[photo, Sideling Hill rest stop, west of Hancock, Washington County, Maryland]

Sideling Hill rest stop, west of Hancock, Washington County, Maryland, October 2014. Photo by Diane F. Evartt.

The National Road was the first federally funded road in the nation and originally connected Cumberland, Maryland, west to Wheeling, West Virginia. Begun in Cumberland in 1806, it was the nation's chief route west for many years. As U.S. Route 40, it remains a principal east-west artery today in a State highway network that comprises some 29,579 miles of interstate, primary and secondary roads and over 2,400 bridges.

Each year, the State Highway Administration of the Department of Transportation designs and constructs new roads, and operates, maintains, widens, and improves existing highways at an average cost of $905 million a year. To alert motorists to traffic congestion, incidents, and detours, the Administration operates a low-frequency radio station (560 AM) and cooperates with the Coordinated Highways Action Response Team (CHART) Board to provide live images of traffic congestion on the Internet and advance traffic management techniques.
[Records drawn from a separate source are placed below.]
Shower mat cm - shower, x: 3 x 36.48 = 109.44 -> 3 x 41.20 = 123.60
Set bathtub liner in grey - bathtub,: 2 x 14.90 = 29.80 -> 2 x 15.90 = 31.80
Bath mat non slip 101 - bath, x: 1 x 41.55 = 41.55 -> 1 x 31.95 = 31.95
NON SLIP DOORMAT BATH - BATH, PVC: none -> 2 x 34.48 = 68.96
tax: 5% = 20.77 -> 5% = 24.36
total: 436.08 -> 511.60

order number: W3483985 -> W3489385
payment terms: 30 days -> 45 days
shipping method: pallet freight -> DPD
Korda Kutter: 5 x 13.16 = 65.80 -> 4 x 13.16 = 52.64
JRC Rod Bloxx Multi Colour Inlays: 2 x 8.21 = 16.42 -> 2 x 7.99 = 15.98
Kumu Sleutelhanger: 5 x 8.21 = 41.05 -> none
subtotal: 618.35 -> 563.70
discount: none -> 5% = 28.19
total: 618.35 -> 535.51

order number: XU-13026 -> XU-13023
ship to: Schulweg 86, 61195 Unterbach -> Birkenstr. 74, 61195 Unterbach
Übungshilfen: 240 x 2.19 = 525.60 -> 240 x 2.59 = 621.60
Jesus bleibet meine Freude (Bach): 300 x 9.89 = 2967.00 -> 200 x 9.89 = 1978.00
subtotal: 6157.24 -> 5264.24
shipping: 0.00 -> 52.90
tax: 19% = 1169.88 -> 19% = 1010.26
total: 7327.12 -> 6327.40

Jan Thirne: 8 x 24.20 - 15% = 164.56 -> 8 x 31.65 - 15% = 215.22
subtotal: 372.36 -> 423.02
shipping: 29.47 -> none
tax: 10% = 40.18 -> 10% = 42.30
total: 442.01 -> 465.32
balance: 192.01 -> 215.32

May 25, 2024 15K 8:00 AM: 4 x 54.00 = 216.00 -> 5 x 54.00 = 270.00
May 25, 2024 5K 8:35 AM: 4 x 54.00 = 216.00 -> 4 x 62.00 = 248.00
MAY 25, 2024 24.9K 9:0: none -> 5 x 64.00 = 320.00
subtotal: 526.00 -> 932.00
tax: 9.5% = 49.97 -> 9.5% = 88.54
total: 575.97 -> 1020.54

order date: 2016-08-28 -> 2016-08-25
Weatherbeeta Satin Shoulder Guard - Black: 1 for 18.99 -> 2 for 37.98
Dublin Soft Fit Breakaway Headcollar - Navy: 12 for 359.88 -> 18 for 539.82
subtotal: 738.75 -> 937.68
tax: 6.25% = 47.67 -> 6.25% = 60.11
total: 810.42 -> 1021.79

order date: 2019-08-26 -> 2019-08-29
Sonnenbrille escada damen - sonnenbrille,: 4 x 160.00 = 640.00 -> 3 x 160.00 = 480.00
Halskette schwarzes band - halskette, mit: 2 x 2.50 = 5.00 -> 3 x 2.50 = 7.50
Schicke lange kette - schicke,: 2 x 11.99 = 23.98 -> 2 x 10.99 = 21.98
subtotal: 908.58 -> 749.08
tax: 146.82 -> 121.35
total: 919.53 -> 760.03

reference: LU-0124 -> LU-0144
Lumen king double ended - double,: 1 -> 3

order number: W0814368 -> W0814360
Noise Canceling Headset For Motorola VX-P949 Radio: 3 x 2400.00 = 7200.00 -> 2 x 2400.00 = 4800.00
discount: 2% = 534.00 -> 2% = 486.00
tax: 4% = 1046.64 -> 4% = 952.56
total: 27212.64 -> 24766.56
On most major highways, the maximum speed limit is 55 miles per hour. On certain sections of expressways and interstate highways, it changed to 65 miles per hour in 1995. For the Intercounty Connector, the speed limit was raised to 60 miles per hour in March 2013.


I-68 connects with I-70 near Hancock, Maryland and I-79 at Morgantown, W.VA
I-70 goes west to Frederick, Hagerstown and beyond from Baltimore Beltway
I-81 alternative north-south route intersects I-70 near Hagerstown in Western Maryland
I-83 originates in downtown Baltimore, goes north to Baltimore Beltway and on to York and Harrisburg, PA; offers excellent access to Port of Baltimore
I-95 links principal metropolitan centers along the East Coast
I-97 connects Annapolis with Baltimore Beltway
I-195 gives access to Baltimore/Washington International Airport from I-95
I-270 links Rockville and environs northwest to Frederick and I-70 West
I-370 connector route north of Rockville into I-270
I-395 provides access to downtown Baltimore from I-95; offers excellent access to Port of Baltimore
I-495 Capital Beltway, surrounds Washington, DC
I-695 Baltimore Beltway, surrounds Baltimore
I-795 provides access to Owings Mills and Reisterstown from Baltimore Beltway
I-895 Baltimore Harbor Tunnel Thruway, an I-95 alternative, bypassing downtown Baltimore


Most Maryland highways are toll-free. On the John F. Kennedy Memorial Highway (part of I-95), however, a $8.00 northbound toll is collected. The Highway is a fifty-mile section of I-95, stretching from the northern Baltimore City line to the Delaware border. The I-95 toll plaza is in Cecil County, one mile north of where the Tydings Memorial Bridge crosses the Susquehanna River.

In 2011, the InterCounty Connector (ICC) opened, the State's second toll road. Also known as Maryland Route 200, it is the first all-electronic toll road, with tolls collected either through E-Z Pass, or alternately through video tolling. Video tolling, a more expensive option, also is used anytime a vehicle uses a toll facility without valid payment. The license plate is photographed, that information is processed by the Motor Vehicle Administration, and a billing statement is printed and mailed to the vehicle owner. Tolls vary according to traffic volume, with higher tolls charged during peak travel hours. Approximately 18 miles in length, the ICC connects Insterstate 95 at Laurel in Prince George's County with Interstate 370 at Shady Grove in Montgomery County.

Tolls also are taken at two tunnels: Baltimore Harbor Tunnel (I-895), and Fort McHenry Tunnel (also part of I-95). And tolls are collected at four bridges: Chesapeake Bay Bridge (eastbound toll) in Anne Arundel County; Thomas J. Hatem Bridge (part of U.S. 40, eastbound toll) at Perryville; Francis Scott Key Bridge (part of I-695, Baltimore Beltway, northbound and southbound tolls); and Governor Harry W. Nice Bridge in Charles County (southbound toll).

Electronic toll collection (M-TAG) began in April 1999 for Baltimore Harbor Tunnel, Fort McHenry Tunnel, and Francis Scott Key Bridge. In January 2003, M-TAG became part of the E-Z Pass system currently used in Delaware, Illinois, Indiana, Maine, Massachusetts, New Hampshire, New Jersey, New York, Ohio, Pennsylvania, Rhode Island, Virginia, and West Virginia.


Welcome centers and rest areas are located on interstates and other major routes throughout Maryland.

On the toll portion of the John F. Kennedy Memorial Highway (I-95), two full-service Welcome Centers are operated by the Maryland Transportation Authority. Accessible to both northbound and southbound traffic, they provide restrooms, travel information, telephones, food, fuel, and free Wi-Fi to motorists.

These facilities do not offer food and fuel, but do provide restrooms, travel information, vending machines, picnic areas, and telephones.